Galleria Contarte, Roma

Pratica dello strappo. La fotografia di Howtan effettua come uno strappo delle cose, una riduzione di superficie attraverso cui affiorano persistenze e residui di profondita'. L'occhio del fotografo parte da una pratica costante, che e' quella dell'assedio, di uno sguardo circolare da cui poi passa a un affondo che viviseziona il panorama d'insieme e estrapola il particolare.


comunicato stampa

PRATICA DELLO STRAPPO

La fotografia, per definizione, è una pratica dello strappo, uno strappo di pelle della realtà, una intenzionale riduzione della tridimensionalità del reale nella bidimensione del fotogramma. Ma tale sottrazione non è una riduzione di spessore bensì può diventare un ampliamento dell'intensità concettuale e mentale dell'opera d'arte. Lo strappo dunque può funzionare come un ampliamento riflessivo dell'immagine dell'arte attraverso l'immagine fotografica. La macchina fotografica diventa lo strumento di trasferimento da un linguaggio a un altro, lo spostamento progressivo da uno stato sensibile della materia dell'arte in quello di un superficialismo splendente che afferma e ferma la processualità insita in molte opere d'arte degli ultimi anni.
Perché questo avvenga è necessario che l'occhio fotografico riesca a memorizzare l'intensità, quella qualità determinante dell'arte che ne fonda anche il valore. Perché esiste una intelligenza dell'opera, una evidenza lampante, interna all'immagine dell'artista, che va restituita, riportata e trasferita dentro il campo visivo della fotografia. L'intenzionalità dell'arte è la capacità dell'opera di parlare il proprio senso, incarnato nei diversi materiali attraverso cui si traveste. Per questo la fotografia non può adoperare un occhio statistico e neutrale ma deve assediare l'opera per tra­sferirne la ragione interna, per portare sulla superficie splendente dell'immagine bidimensionale ciò che cova e fermenta dentro il tessuto dell'arte.
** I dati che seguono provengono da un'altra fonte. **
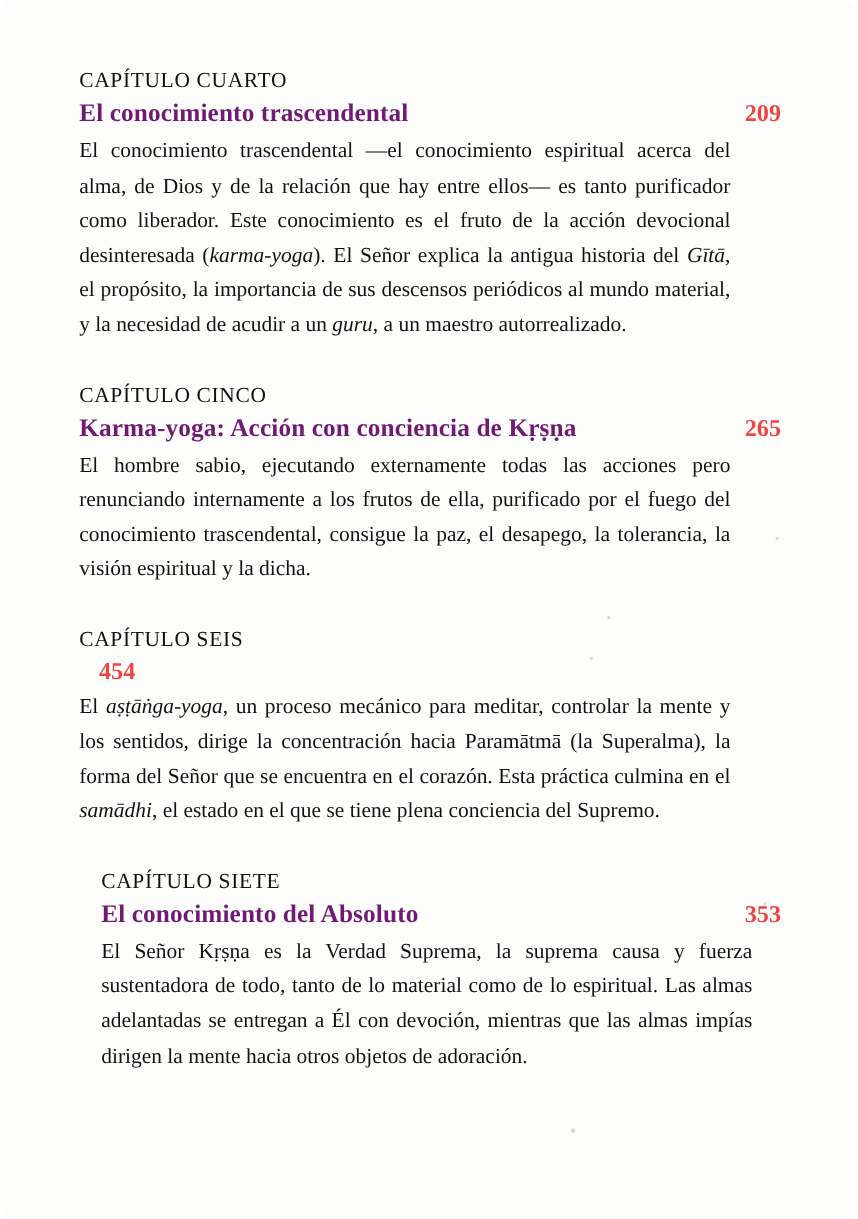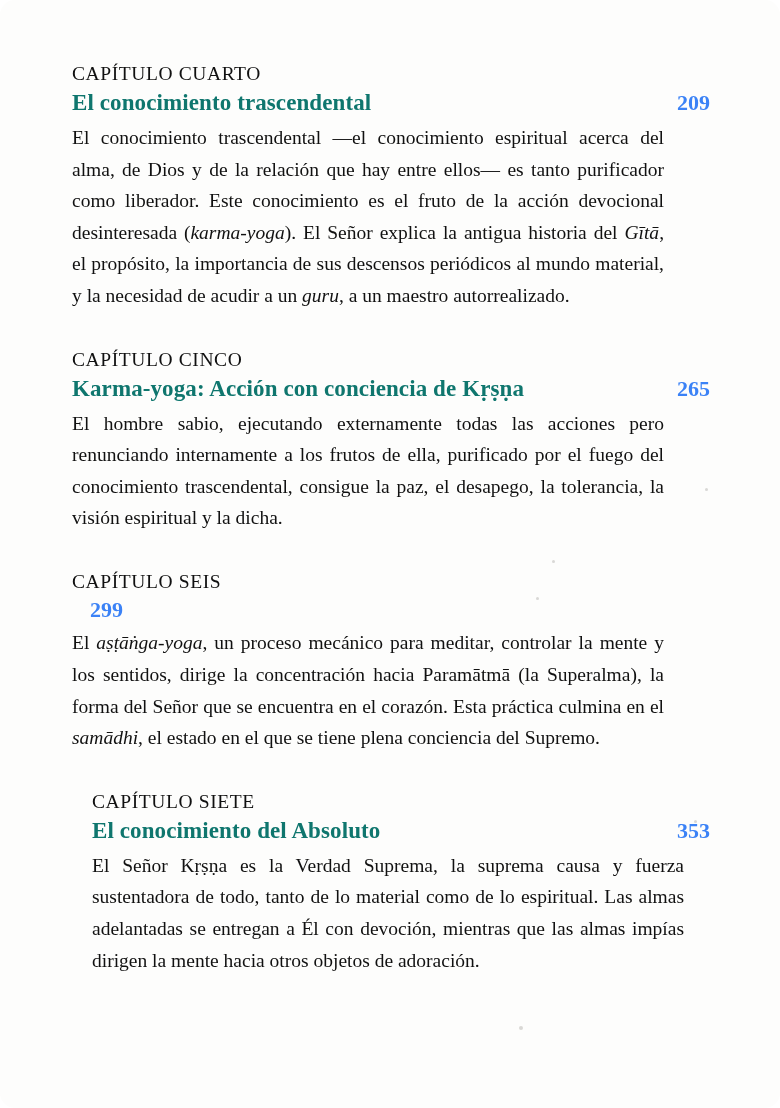"El conocimiento trascendental" .chapter-title { color: #0f766e -> #701a75 }
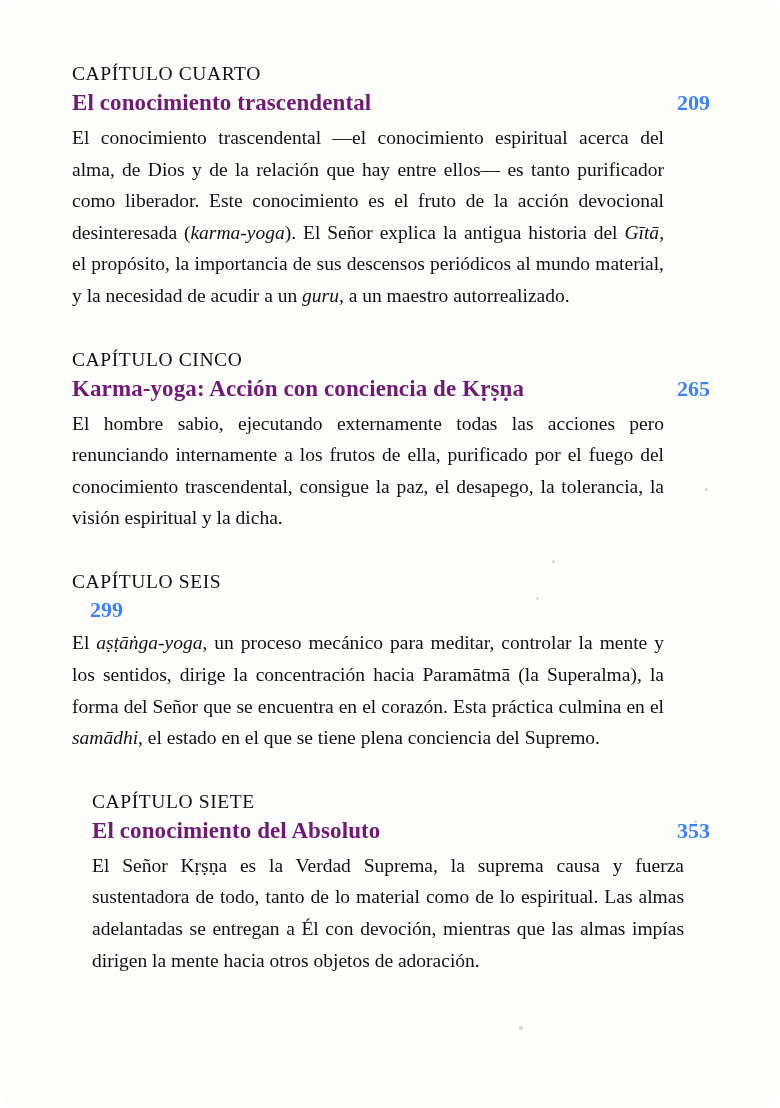"209" .page-number { color: #3b82f6 -> #ef4444 }
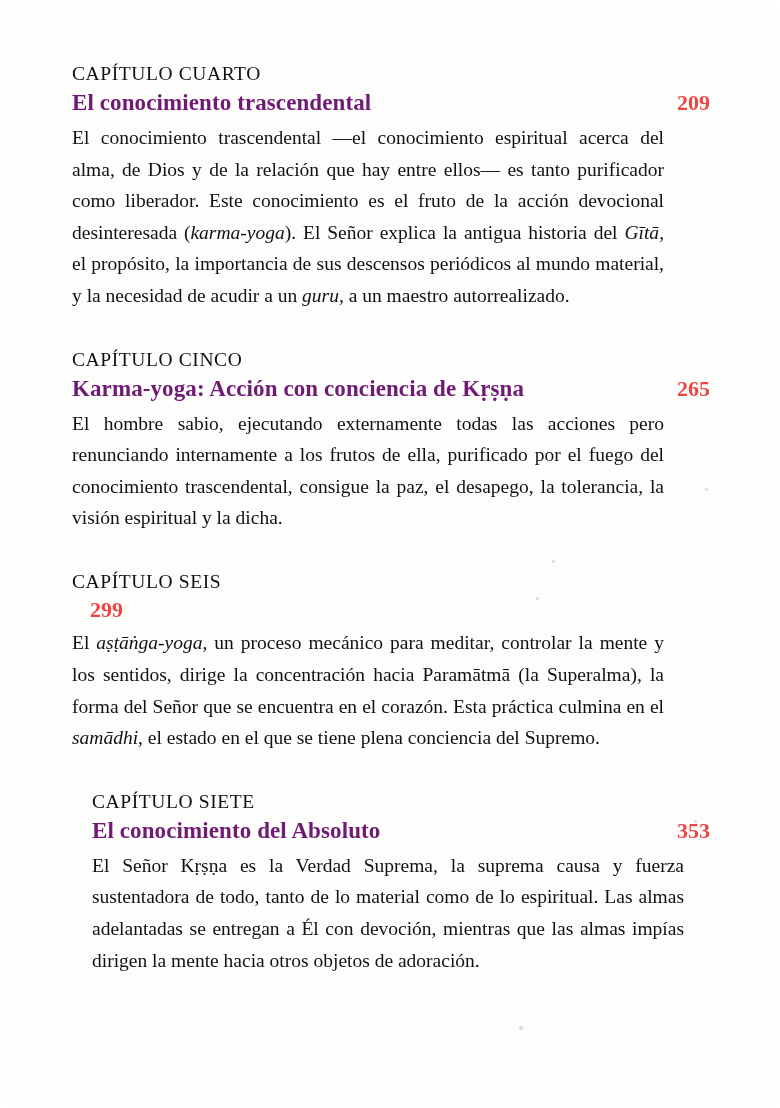"299" div.page-number { text: 299 -> 454 }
La fotografia rispetto all'arte tradizionale, pittura o scultura, ha sempre adoperato l'ottica della frontalità, una posizione da fermo per cui ha fronteggiato con il cavalletto un'arte da cavalletto. L'arte prodotta negli ultimi anni impedisce che la peripezia visiva del fotografo avvenga da fermo, lo spinge a una mobilità attiva e penetrante. Howtan utilizza tale dinamica per co­gliere la dinamica interna di opere legate al valore di una processualità aperta e incessante, il tempo vivo del corpo.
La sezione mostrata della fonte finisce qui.